Tanagra add-in for Office 2007 and Office 2010

The "tanagra.xla" add-in for Excel contributes to the wide diffusion of Tanagra. The principle is simple. It is to embed a Tanagra menu in Excel. Thus the user can run statistical calculations without having to leave the spreadsheet. It seems simplistic. But this feature facilitates immensely the work of data miner. Indeed, the spreadsheet is one of the most used tools for preparing dataset (see KDNuggets Polls: Tools / Languages for Data Cleaning - 2008). By embedding the data mining tool in the spreadsheet environment, it avoids to the practitioner the tedious and repetitive manipulations: importing the dataset, exporting the dataset, checking the compatibilities between data file formats, etc.

The installation and the use of the "tanagra.xla" add-in under the previous versions of Office are described elsewhere (Office 1997 to Office 2003). This description is obsolete for the latest version of Office because the organization of the menus is modified for these versions i.e. Office 2007 and Office 2010. And yet, the add-in is still operational. In this tutorial, we show how to install and to use the Tanagra add-in under Office 2007 and 2010.

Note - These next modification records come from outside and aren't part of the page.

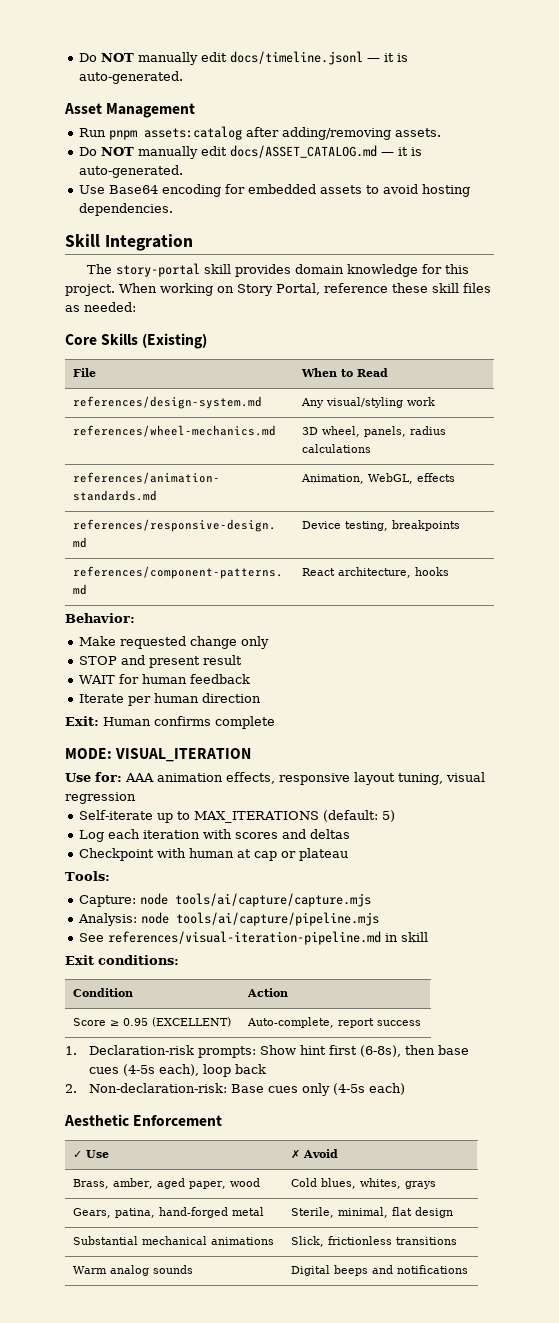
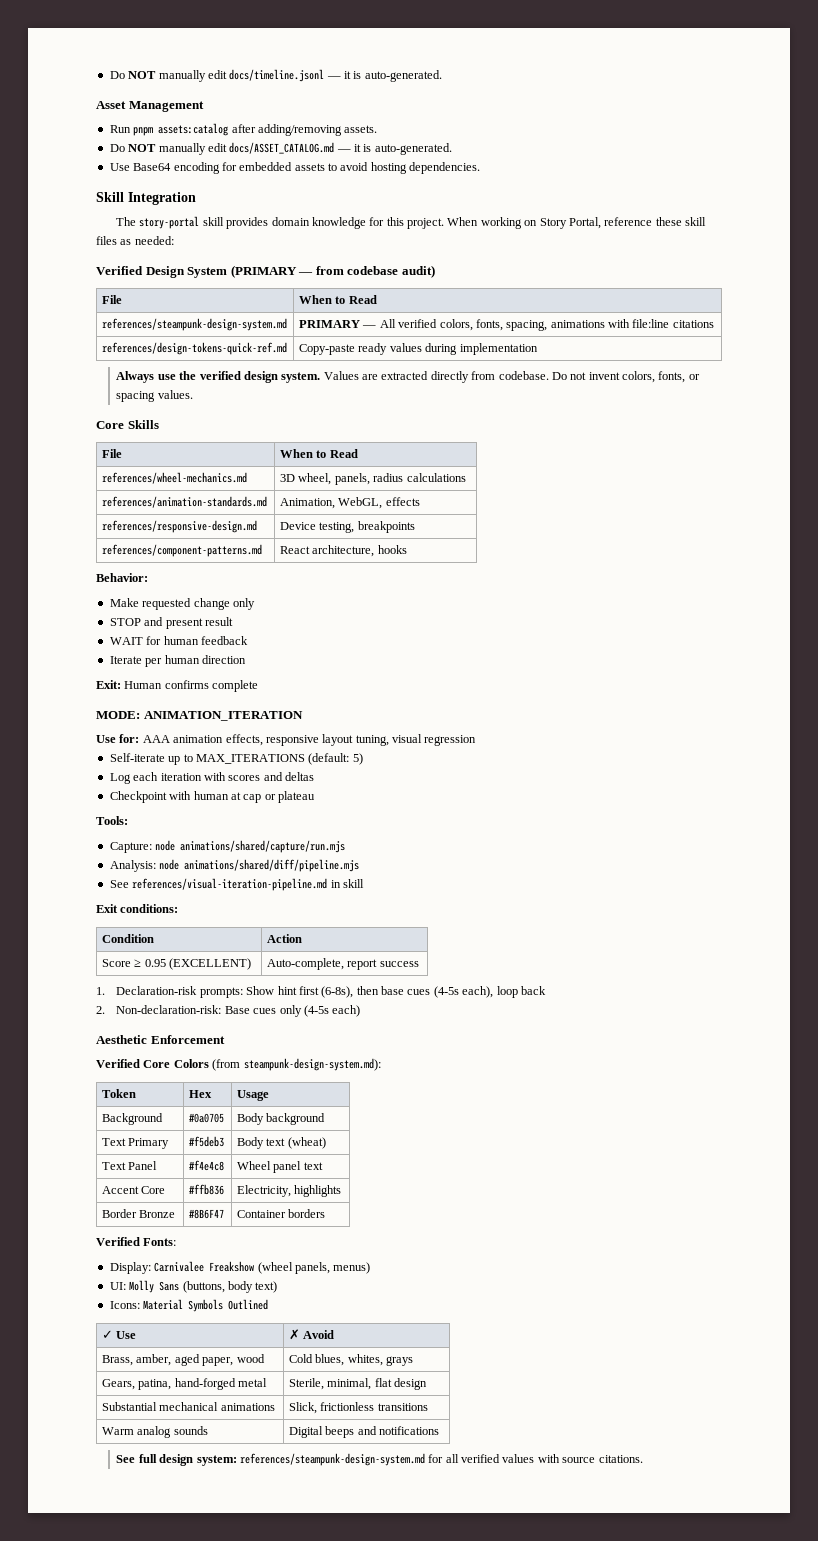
- Core Skills (Existing)
+ Verified Design System (PRIMARY — from codebase audit)
  File | When to Read
- references/design-system.md | Any visual/styling work
+ references/steampunk-design-system.md | PRIMARY — All verified colors, fonts, spacing, animations with file:line citations
+ references/design-tokens-quick-ref.md | Copy-paste ready values during implementation
+ Always use the verified design system. Values are extracted directly from codebase. Do not invent colors, fonts, or spacing values.
+ Core Skills
+ File | When to Read
- MODE: VISUAL_ITERATION
+ MODE: ANIMATION_ITERATION
- Capture: node tools/ai/capture/capture.mjs
+ Capture: node animations/shared/capture/run.mjs
- Analysis: node tools/ai/capture/pipeline.mjs
+ Analysis: node animations/shared/diff/pipeline.mjs
+ Verified Core Colors (from steampunk-design-system.md):
+ Token | Hex | Usage
+ Background | #0a0705 | Body background
+ Text Primary | #f5deb3 | Body text (wheat)
+ Text Panel | #f4e4c8 | Wheel panel text
+ Accent Core | #ffb836 | Electricity, highlights
+ Border Bronze | #8B6F47 | Container borders
+ Verified Fonts:
+ Display: Carnivalee Freakshow (wheel panels, menus)
+ UI: Molly Sans (buttons, body text)
+ Icons: Material Symbols Outlined
+ See full design system: references/steampunk-design-system.md for all verified values with source citations.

This transition to recent versions of Excel is absolutely not without consequences. Indeed, compared to the previous Excel versions, Excel 2007 (and 2010) and can handle more important rows and columns. We can process a dataset up to 1,048,575 observations (the first line corresponds to the variable names) and 16,384 variables. In this tutorial, we will treat a database with 100,000 observations and 22 variables (wave100k.xlsx). This is a version of the famous waveform database. Note that this file, because of the number of rows, cannot be manipulated by earlier versions of Excel.

The process described in this document is also valid for the SIPINA add-in (sipina.xla).